Только счастья ей с милым не видать,
Да недолго ей по земле гулять!
Чиста синь-река руки мне польет,
А землица-мать глины даст кусок,
Черным облаком душу ей сожгу,
Куклу глиняну в воду окуну:
«Прореди, река, ты ее косу,
Унеси, река, ты ее красу!
Ты ужаль, вода, голубой змеей
Ту, что милого отняла зимой.
А помрет она – я слезу пролью
На калин-мосту по любовь свою!»
– Эй, песенница!
Я обернулась. Сзади догоняла подвыпившая ватага молодых парней. «Опять…» – устало мелькнуло в голове. Не отвечая, я прибавила шаг.
– Эй! – донесся звонкий оклик.
Я припустила бегом к деревне. Пот застилал мне глаза, в груди ныло, а домики не приближались.
– Да погоди же!
Оглянуться на бегу мне не удалось. Я зацепилась за кочку, отчаянно замахала руками и…
Шлеп!
Грязь плеснула на щеки. Парни подошли. Их было трое – двое совсем молодых и один постарше.
– Поднимайся, – протянул руку старший.
Я отползла и набрала полные пригоршни земли. Если нападут, брошу. Покуда протирают глаза…
– Ты чего испугалась? – спросил один из молодых, в вывернутой наизнанку теплой волчьей телогрее. Голос у него был ласковый, но взгляд настороженный, как у зверя.
– Мы тебя не тронем, – пообещал старший.
Он стоял чуть боком. Лунный луч гладил его щеку, и кожа на ней казалась бледно-голубой, будто у мертвеца.
Похоже, они и впрямь не желали ничего дурного. Я схватилась за протянутую руку и вскрикнула. Ладонь незнакомца оказалась холодна как лед. В глазах зарябило. Быстро, не давая мне опомниться, старший поднял меня, отпустил и тут же, оправдываясь, произнес:
– Замерз маленько. Ночи не теплые.
Я кивнула. Ночи, конечно, не летние, но я в одном сернике не замерзла, а он в сапогах и телогрее замерз так, что пальцы стали холоднее ледышек? Что-то не верилось.

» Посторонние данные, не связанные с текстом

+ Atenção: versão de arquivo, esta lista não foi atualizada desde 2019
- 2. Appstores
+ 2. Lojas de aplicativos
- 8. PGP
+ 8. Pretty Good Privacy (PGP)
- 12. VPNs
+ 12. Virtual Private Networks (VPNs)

– Спаси Бог, – поблагодарила я.
Старший ухмыльнулся:
– Нас он уже не спасет. Припозднился.
Парни дружно засмеялись. От их смеха у меня по коже побежали мурашки.
– Пожалуй, пойду, – робко сказала я.
– Иди, – равнодушно откликнулся старший.
Облегченно вздохнув, я повернулась спиной к парням и пошла вперед. Крыши деревенских домов неожиданно выплыли из темноты совсем рядом. Я завернула за холм, обошла изгородь. Вот и первая дверь… Пальцы коснулись холодного камня. Дверь каменная?! Не может быть! Я метнулась к другой избе. Крыши и стены стали пропадать, а на месте домов, словно из-под земли, выросли надгробные камни. Один, другой, третий… Я зажмурилась и упала на колени.
– Поднимайся.
Я открыла глаза. Передо мной стояла все та же троица. И тот же парень протягивал руку. Только теперь вокруг громоздились продолговатые, с углублениями и резными рунами, камни старого погоста…
– Чего испугалась?
Тот же вопрос… Словно время повернуло вспять. И что это за люди? Или они вовсе не люди, а нежити и время не властно над ними? Мне стало страшно.
– Вы… – заикаясь выдавила я. – Вы кто такие?
Парни переглянулись.
– Хрол, – как-то неуверенно сказал старший.
– Прон, – дружелюбно улыбаясь, вымолвил тот, со звериным взглядом.
– Ждан, – закончил третий, самый молодой, с длинными курчавыми волосами соломенного цвета и крючковатым носом над тонкой полоской усов.
Их имена ничем мне не помогли. Легче не стало.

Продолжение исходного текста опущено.